*WHAT IS NEEDED:* Starting at the first line of the material below and stopping after the line that includes "- 'Version 1.12.2-15 / 1.7.9-14 [14-6-2019]'", write the lines out again exactly. Drop any pictures.

*MATERIAL PROVIDED:*
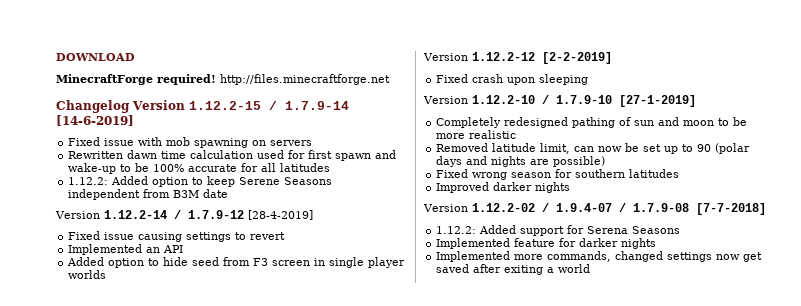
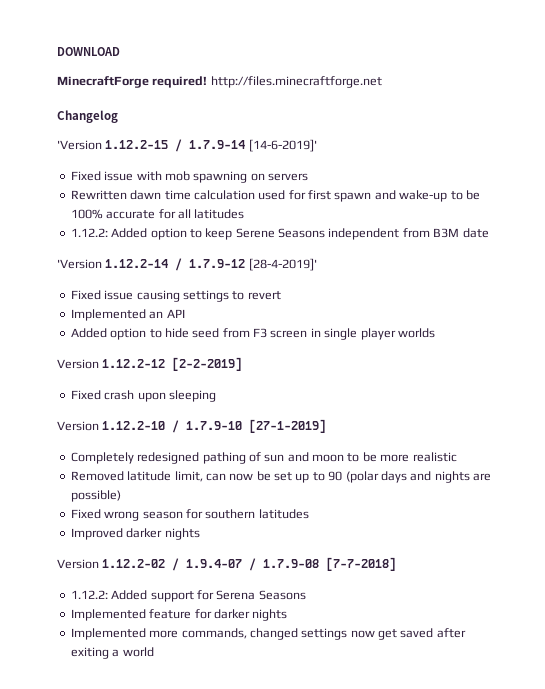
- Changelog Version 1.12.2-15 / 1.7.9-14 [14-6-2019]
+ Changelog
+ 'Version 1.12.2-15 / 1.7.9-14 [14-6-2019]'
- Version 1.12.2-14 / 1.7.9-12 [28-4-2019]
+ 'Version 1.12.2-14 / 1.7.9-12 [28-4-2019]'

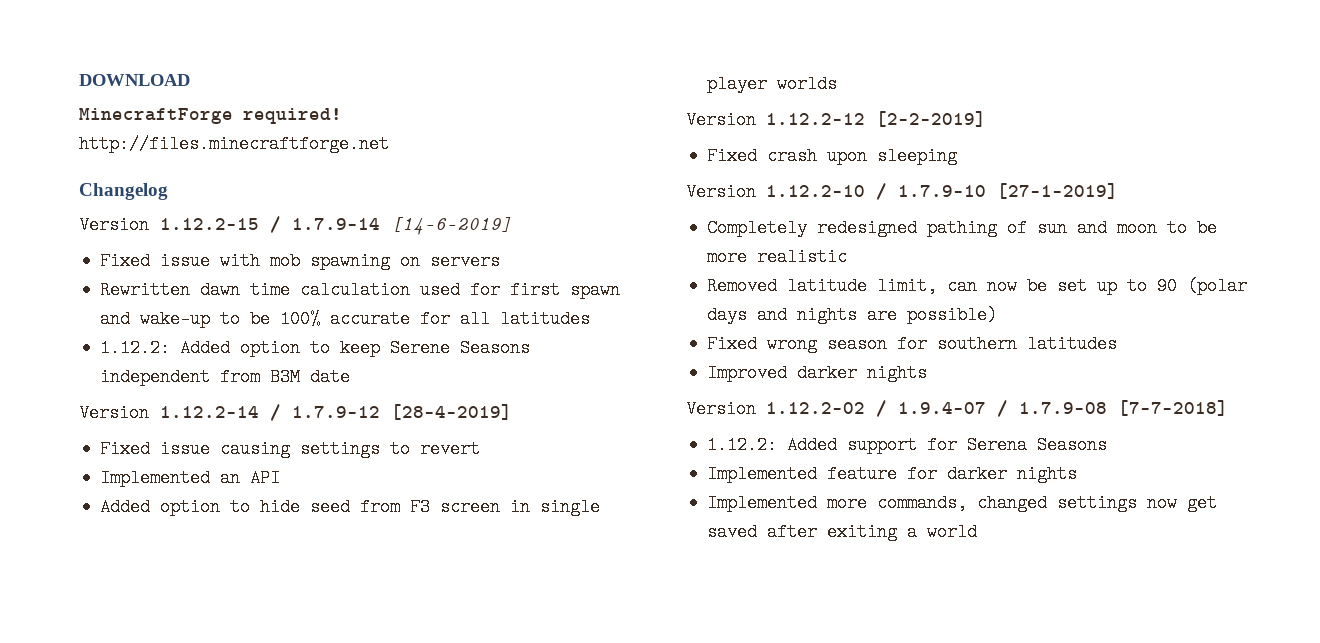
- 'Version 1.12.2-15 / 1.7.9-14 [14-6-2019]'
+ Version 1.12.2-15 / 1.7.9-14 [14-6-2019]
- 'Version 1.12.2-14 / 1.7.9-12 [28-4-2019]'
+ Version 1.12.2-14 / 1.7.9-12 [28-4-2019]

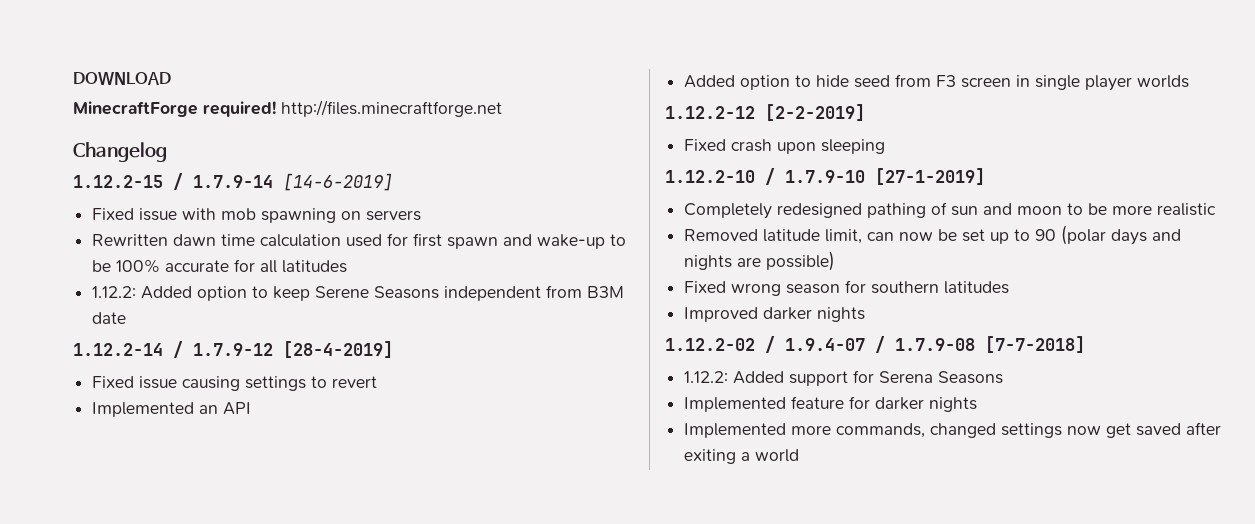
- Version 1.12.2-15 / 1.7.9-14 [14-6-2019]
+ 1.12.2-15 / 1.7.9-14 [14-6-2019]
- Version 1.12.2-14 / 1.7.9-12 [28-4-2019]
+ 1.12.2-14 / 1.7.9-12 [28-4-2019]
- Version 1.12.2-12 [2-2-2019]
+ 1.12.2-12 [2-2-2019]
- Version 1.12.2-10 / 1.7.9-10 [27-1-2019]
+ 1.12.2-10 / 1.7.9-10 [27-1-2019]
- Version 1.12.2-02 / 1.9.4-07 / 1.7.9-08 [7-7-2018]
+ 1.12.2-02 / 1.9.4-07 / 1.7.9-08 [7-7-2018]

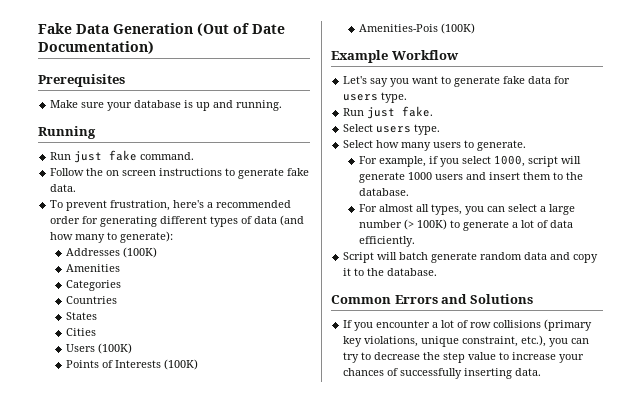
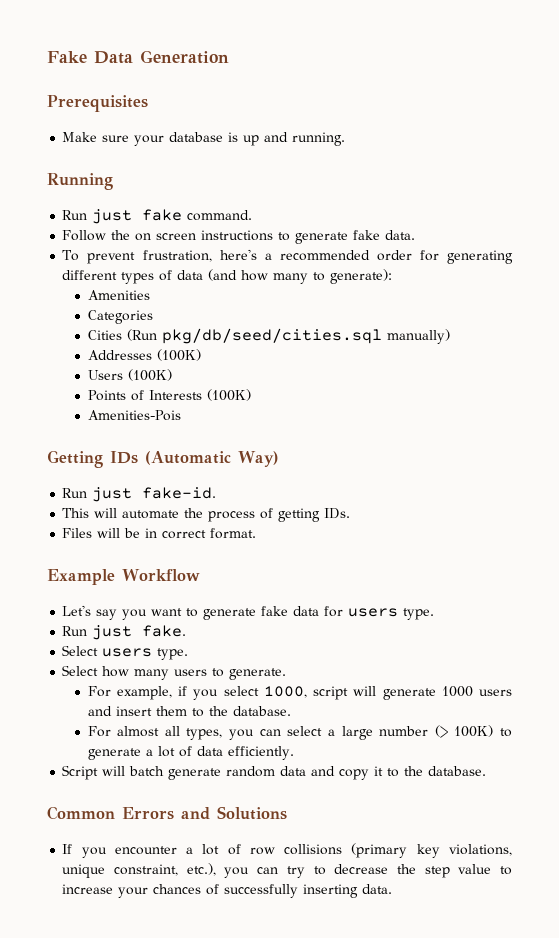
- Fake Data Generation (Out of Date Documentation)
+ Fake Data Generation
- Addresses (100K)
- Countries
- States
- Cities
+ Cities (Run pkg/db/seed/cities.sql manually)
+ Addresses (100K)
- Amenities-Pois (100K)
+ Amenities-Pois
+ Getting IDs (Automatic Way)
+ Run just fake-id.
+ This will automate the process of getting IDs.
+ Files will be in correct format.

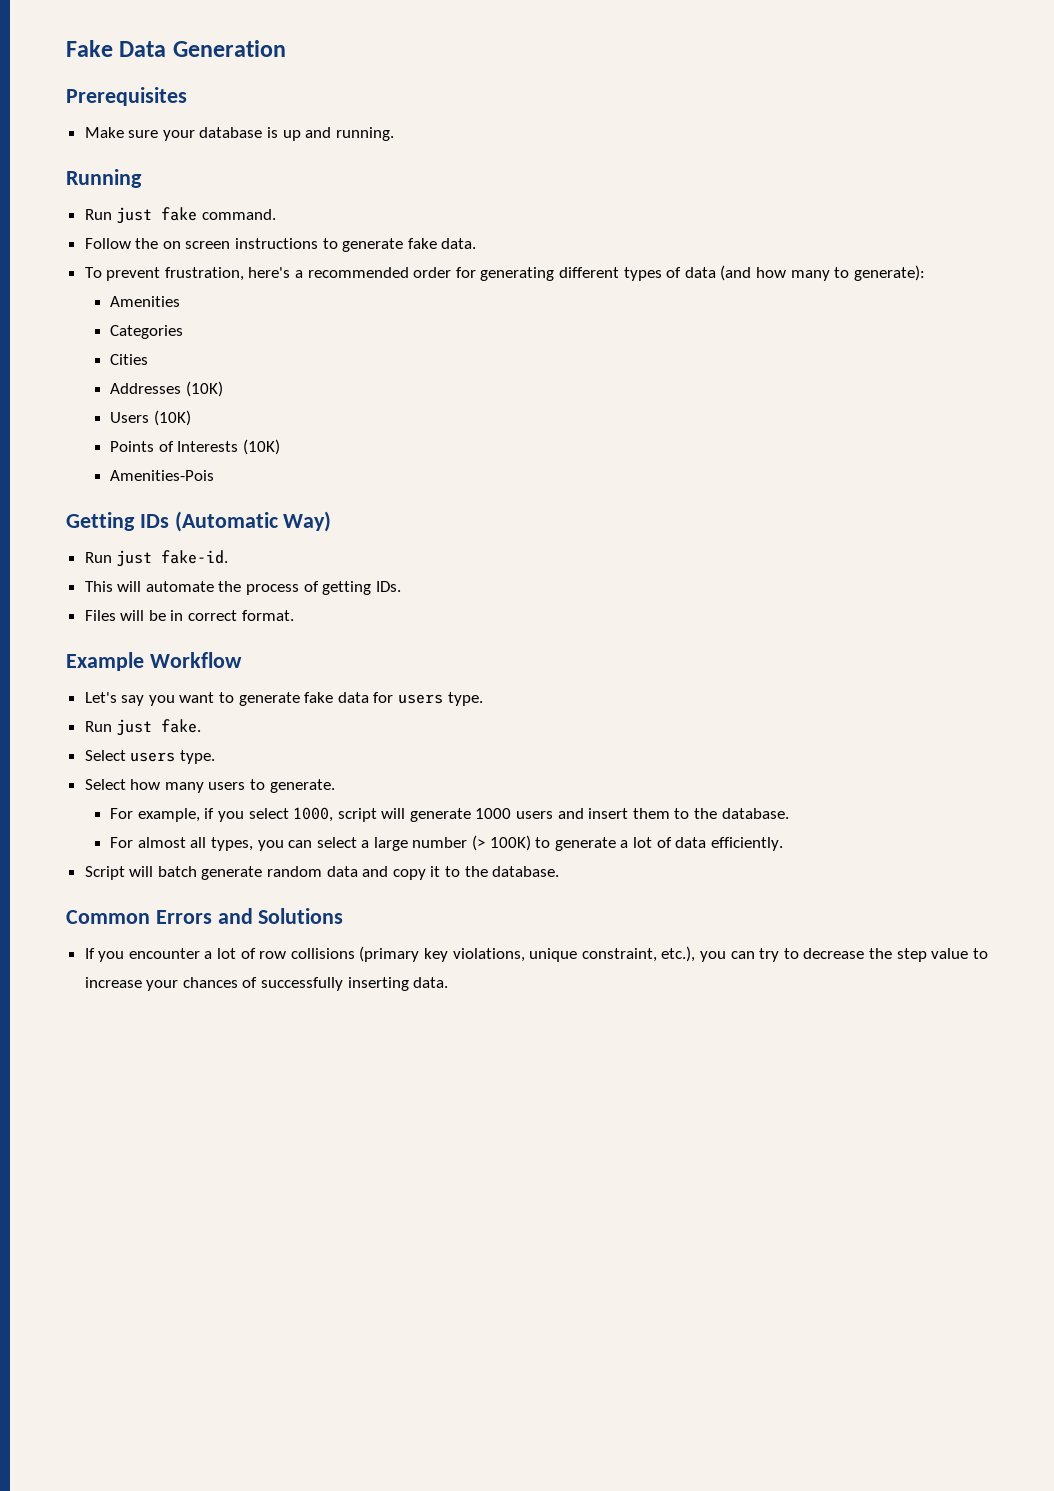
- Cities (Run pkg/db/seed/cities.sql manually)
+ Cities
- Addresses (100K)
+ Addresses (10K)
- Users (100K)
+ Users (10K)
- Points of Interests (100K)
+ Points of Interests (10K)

*ANSWER TO THIS PROBLEM:*
- Changelog Version 1.12.2-15 / 1.7.9-14 [14-6-2019]
+ Changelog
+ 'Version 1.12.2-15 / 1.7.9-14 [14-6-2019]'
- Version 1.12.2-14 / 1.7.9-12 [28-4-2019]
+ 'Version 1.12.2-14 / 1.7.9-12 [28-4-2019]'

- 'Version 1.12.2-15 / 1.7.9-14 [14-6-2019]'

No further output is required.